QUESTION: That is quite an important point. The doctor will give an additional dose of morphine or whatever. Do you agree with what Dr Somerville said?

DR MUDGE: I am an obstetrician. My experience is at the other end. I am sure you can ask the experts.

QUESTION: Double dose of morphine. It does not happen very often. Does it prolong or shorten life?

DR CURROW: We need to be really clear about medications like morphine. Morphine is an excellent analgesic. If you are on doses of morphine, it is extremely difficult to misuse that medication in terms of relieving pain. There is a lot of fear in the patients for whom I provide care that they go to shorten life. That is not the case from the literature both here in Australia and around the world. There is a great deal of misinformation that says that morphine will shorten life. It is an excellent way of relieving some symptoms, some sorts of pain, some sorts of shortness of breath. But that is all it does. As Professor Somerville has quite rightly pointed out, the doctrine of double effect is almost an irrelevance in this discussion.

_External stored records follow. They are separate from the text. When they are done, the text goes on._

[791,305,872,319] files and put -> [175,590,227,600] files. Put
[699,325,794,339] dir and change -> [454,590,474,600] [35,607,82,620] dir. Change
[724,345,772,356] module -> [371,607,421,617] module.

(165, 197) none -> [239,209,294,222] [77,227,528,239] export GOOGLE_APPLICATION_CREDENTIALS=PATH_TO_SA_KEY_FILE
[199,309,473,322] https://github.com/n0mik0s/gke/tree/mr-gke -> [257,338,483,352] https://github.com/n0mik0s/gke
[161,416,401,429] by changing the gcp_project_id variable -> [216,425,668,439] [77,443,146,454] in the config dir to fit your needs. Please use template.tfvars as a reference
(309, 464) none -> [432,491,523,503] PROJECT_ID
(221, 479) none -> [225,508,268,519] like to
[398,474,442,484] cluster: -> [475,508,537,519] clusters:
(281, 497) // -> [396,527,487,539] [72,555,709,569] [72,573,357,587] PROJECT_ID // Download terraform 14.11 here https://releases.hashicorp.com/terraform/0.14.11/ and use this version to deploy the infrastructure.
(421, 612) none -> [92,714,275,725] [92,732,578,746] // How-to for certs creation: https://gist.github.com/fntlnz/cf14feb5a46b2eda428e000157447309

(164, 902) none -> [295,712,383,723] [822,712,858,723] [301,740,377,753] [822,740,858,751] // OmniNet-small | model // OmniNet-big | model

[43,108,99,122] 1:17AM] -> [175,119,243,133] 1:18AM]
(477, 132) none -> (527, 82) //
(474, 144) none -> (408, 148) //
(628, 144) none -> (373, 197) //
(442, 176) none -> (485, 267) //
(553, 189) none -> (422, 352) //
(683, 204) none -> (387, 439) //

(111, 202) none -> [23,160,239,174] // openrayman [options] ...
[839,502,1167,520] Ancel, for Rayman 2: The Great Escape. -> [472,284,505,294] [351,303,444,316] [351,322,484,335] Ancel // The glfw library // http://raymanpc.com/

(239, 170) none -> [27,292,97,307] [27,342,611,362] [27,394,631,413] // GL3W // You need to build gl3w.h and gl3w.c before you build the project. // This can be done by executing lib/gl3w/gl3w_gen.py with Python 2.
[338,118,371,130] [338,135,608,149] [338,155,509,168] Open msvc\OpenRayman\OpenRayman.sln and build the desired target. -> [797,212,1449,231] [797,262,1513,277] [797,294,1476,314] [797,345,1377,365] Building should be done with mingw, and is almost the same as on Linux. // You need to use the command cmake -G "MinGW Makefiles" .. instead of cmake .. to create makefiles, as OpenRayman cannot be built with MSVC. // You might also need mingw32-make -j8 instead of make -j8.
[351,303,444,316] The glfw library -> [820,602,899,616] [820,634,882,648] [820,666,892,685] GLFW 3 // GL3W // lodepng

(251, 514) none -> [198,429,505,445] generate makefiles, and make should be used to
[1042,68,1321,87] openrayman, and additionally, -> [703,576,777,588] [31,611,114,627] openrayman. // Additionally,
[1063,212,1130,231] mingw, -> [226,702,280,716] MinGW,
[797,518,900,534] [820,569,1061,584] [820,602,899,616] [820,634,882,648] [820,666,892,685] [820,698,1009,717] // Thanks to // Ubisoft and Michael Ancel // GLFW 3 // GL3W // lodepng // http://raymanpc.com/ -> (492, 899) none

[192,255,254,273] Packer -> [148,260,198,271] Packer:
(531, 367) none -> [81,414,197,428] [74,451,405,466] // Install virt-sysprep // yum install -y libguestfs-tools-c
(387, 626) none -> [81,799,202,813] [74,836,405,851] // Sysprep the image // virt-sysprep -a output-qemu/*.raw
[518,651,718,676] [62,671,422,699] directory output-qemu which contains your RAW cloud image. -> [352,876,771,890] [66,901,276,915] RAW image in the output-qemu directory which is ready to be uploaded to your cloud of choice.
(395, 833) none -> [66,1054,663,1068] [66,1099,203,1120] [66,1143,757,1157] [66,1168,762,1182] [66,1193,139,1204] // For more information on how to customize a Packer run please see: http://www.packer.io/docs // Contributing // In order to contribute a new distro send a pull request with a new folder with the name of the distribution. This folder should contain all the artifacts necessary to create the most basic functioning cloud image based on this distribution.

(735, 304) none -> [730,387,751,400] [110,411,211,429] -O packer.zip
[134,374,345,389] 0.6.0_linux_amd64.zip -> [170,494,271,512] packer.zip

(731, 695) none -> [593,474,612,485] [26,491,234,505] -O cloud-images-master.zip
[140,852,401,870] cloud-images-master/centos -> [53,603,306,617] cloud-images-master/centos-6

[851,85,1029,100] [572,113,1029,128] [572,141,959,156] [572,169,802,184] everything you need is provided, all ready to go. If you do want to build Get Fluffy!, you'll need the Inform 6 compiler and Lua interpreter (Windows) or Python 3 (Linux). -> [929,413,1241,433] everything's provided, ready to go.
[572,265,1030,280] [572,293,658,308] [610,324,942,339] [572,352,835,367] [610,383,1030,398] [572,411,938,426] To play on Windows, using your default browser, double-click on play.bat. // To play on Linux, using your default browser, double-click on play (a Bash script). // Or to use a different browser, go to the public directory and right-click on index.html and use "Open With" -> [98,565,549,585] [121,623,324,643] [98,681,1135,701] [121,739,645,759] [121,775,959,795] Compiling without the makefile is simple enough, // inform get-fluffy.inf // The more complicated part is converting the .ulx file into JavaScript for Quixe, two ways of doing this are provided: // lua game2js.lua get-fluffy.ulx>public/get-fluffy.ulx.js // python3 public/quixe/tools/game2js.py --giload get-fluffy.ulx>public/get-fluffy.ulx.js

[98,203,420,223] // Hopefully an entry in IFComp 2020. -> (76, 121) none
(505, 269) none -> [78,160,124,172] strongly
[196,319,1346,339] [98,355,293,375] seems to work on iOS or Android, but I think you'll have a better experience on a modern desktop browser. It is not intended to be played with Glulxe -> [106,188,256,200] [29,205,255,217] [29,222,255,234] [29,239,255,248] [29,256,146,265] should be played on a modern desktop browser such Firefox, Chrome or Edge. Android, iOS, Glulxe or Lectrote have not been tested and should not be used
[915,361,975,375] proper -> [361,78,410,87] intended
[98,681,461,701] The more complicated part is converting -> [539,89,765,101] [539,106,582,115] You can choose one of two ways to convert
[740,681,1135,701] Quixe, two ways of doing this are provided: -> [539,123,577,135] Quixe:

QUESTION: But the very wording of this resolution 2 seems to be talking about the primary intention being with patients. By doing that, you might also be shortening life.

DR CURROW : That is an outside possibility that may occur. But resolution 2 — I ask Dr Phelps to comment — needs to be taken in view of the first resolution, which was before these twin resolutions were considered.

DR PHELPS: Indeed. That was a strong argument for well-resourced palliative care. We are out of time. Thank you all very much for your attention and thank you all for your attendance at the conference.